Les bergers du Gourma aussi laissés pour compte

Selon un conseiller municipal de Taboye dans la localité de Bourem, région de Gao, Ibrahim Ikassa Maïga, « depuis le samedi dernier, des incendies d’origine douteuse ravagent les prairies et pâturages dans la steppe du Gourma (rive droite du fleuve Niger), dans la Région de Gao ». Et  » les populations assistent incrédules et impuissantes à une véritable hécatombe sur leur biosphère et leur principal moyen de subsistance : le bétail et ses pâturages. Et pire, les alertes données aux autorités régionales n’ont pas permis d’obtenir l’assistance attendue ».

 

Le lundi dernier « une mission précipitamment dépêchée a finalement rebroussé chemin, juste après avoir traversé le Pont de Wabaria, prétextant, dit-on, les faibles effectifs et le manque de moyens roulants ».

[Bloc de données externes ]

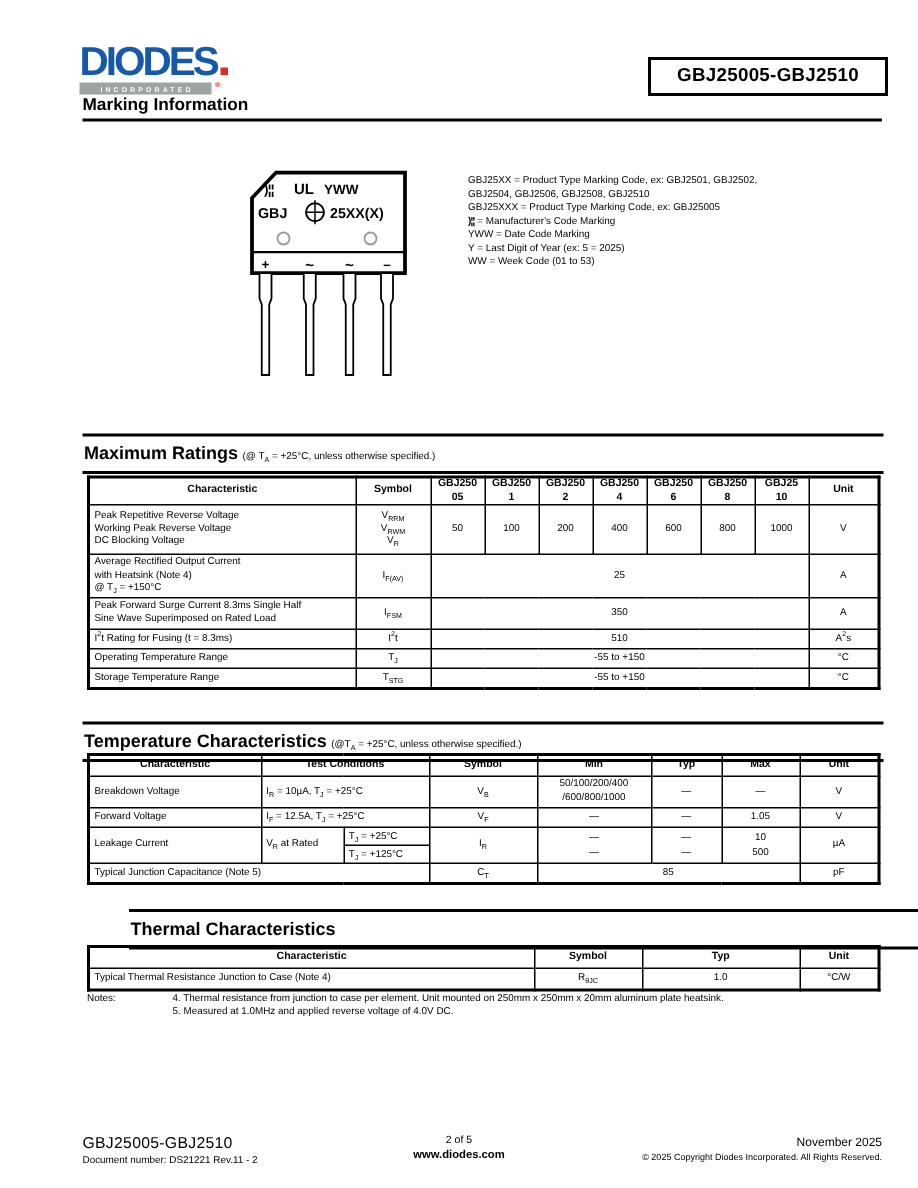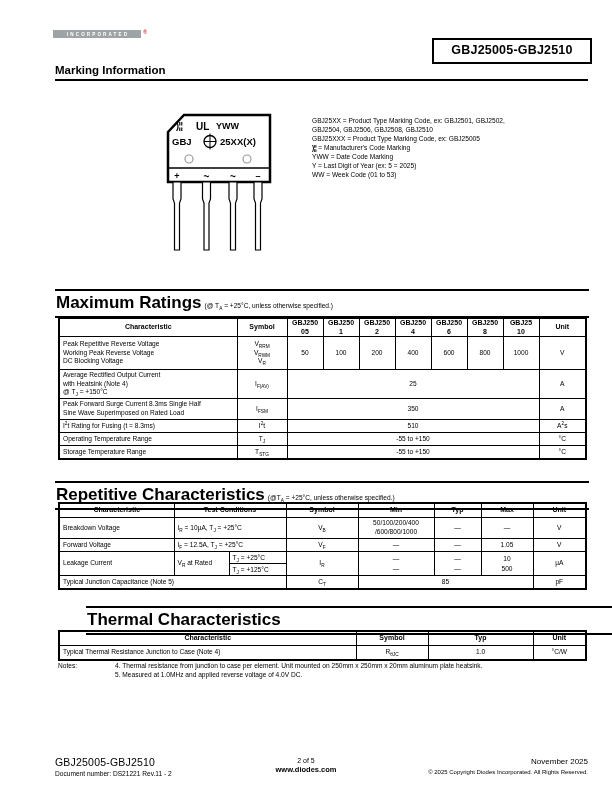"DIODES" div.logo-word { html: none -> <div><span>DIODES</span><span></span></div> }
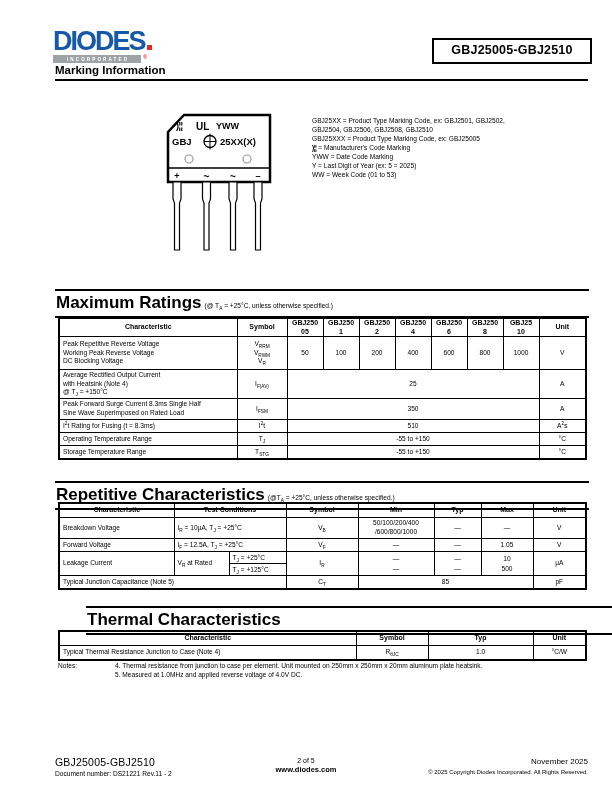"Maximum Ratings" .sec2 .t { font-size: 17px -> 12px }
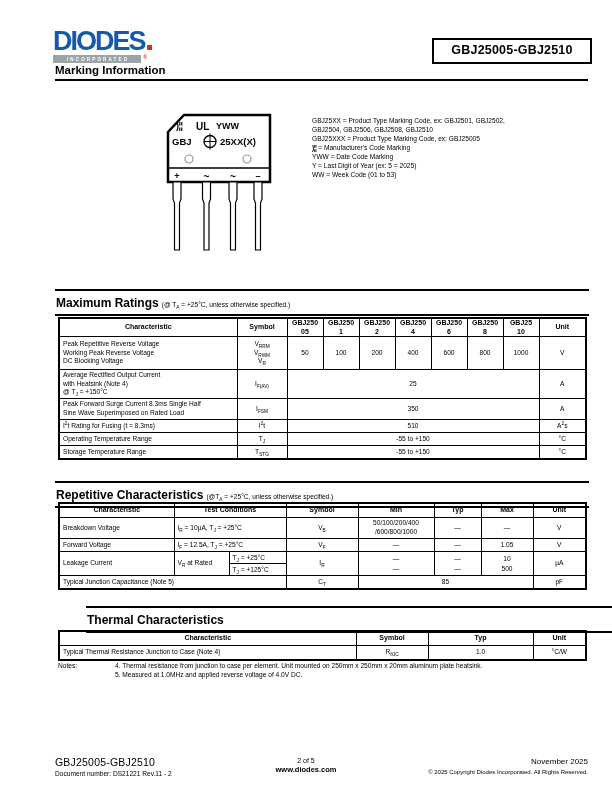"Repetitive Characteristics" span.t { text: Repetitive -> Temperature }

On rappelle que « ces faits cataclysmiques viennent s’ajouter aux multiples cas de rackets et de paiements collectifs de rançons imposés par des groupes armés terroristes aux villages riverains et aux propriétaires de bétail. Et c’est connu depuis quelques années, à défaut de paiement de montants pouvant atteindre plusieurs millions de Francs CFA, les animaux sont « confisqués » ou abattus, et les pasteurs et propriétaires violentés et chassés des zones ». On doute fort si leur appel sera entendu à Bamako où on est seulement occupé par le partage du gâteau de la transition et préoccupé par la mise en place du Conseil national de transition aux ordres.